Autumn in the Cornish Farmyard KS2


Pumpkins are widely available at this time of year and many of them will be used to make those scary Halloween lanterns.

Pumpkins are also good to eat so when you scoop out the middle to make a lantern, remember to keep the lovely orange flesh for our simple and delicious soup recipe. The seeds are also very tasty and good for you.

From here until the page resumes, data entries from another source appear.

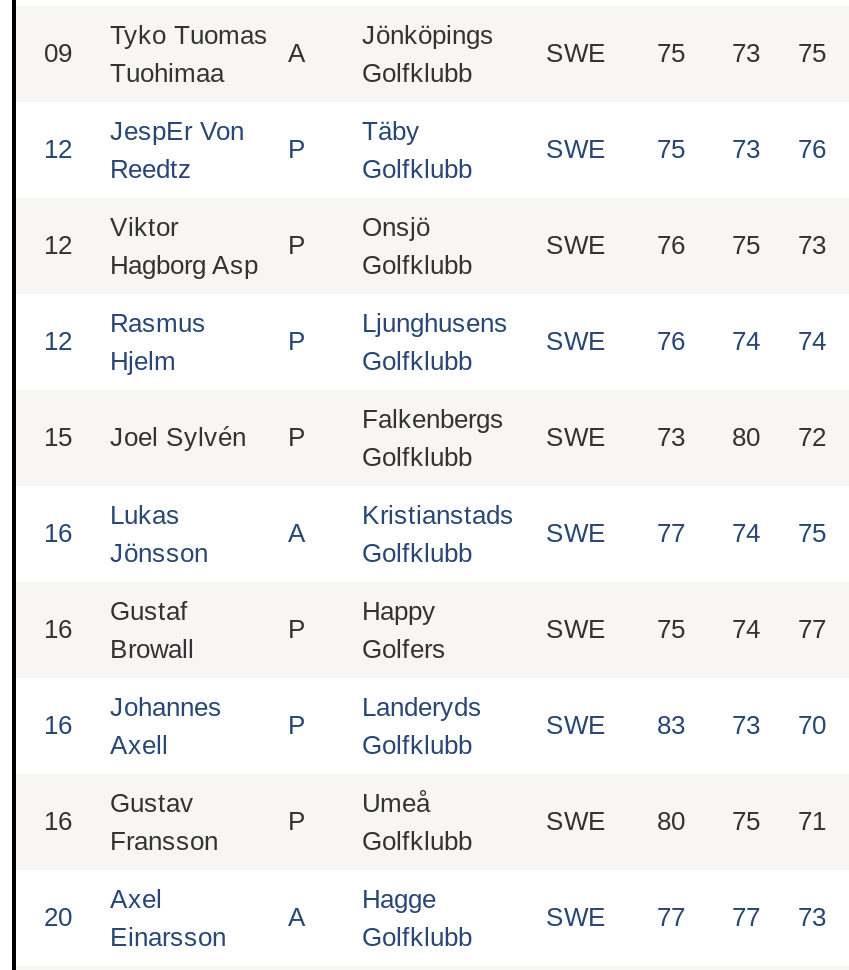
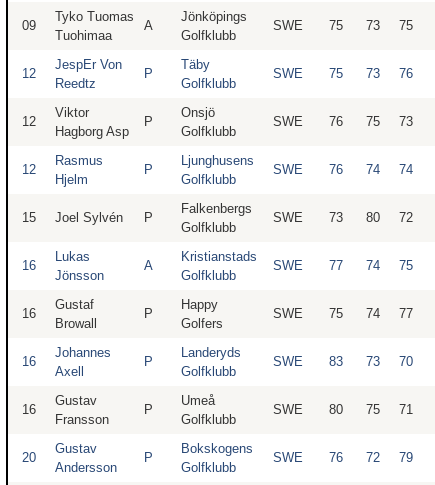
- Axel
- Einarsson
+ Gustav
+ Andersson

- Hagge
+ Bokskogens

- A
+ P

- 77
+ 76

- 77
+ 72

- 73
+ 79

With careful feeding and watering, pumpkins can grow very big. The world record for the heaviest pumpkin is currently a massive 783kgs. As far as we know, the largest one grown in Cornwall weighed 304kg, but perhaps you know of a bigger one!


Cornish cheeses

Cornwall does not have a long tradition of cheese-making like Cheshire, Derbyshire or Somerset where Cheddar cheese originates. However, in the last twenty years making cheese has become very popular in Cornwall and now more than fifty cheeses are regularly produced here.

The best known Cornish cheeses are probably Davidstow and Cornish Yarg. See if you can find any others when you go shopping next. The best places to look for them are in the farm shops or farmers markets.

Some, like Cornish Blue, are made by farmers using milk from their own cows. Others are made with goats milk and there are even some made with sheeps’ milk.



It used to be the case that every cottage in the countryside had a pig in the back garden and every farm kept a few pigs. Pig sties were a feature of most farmyards. The pigs were fed on swill, which is boiled up waste food, and were allowed to roam around in the orchard and farmyard for what they could find.

Pigs were very useful for clearing land of scrubby vegetation. With their keen interest in rooting for food with their noses, they break up the ground, and provide manure to improve the soil at the same time.

The family’s pigs were an important source of meat to see the family through the winter and so making their own bacon and ham was a regular event every autumn. Salting the meat was the best way of preserving it in the days before refrigeration.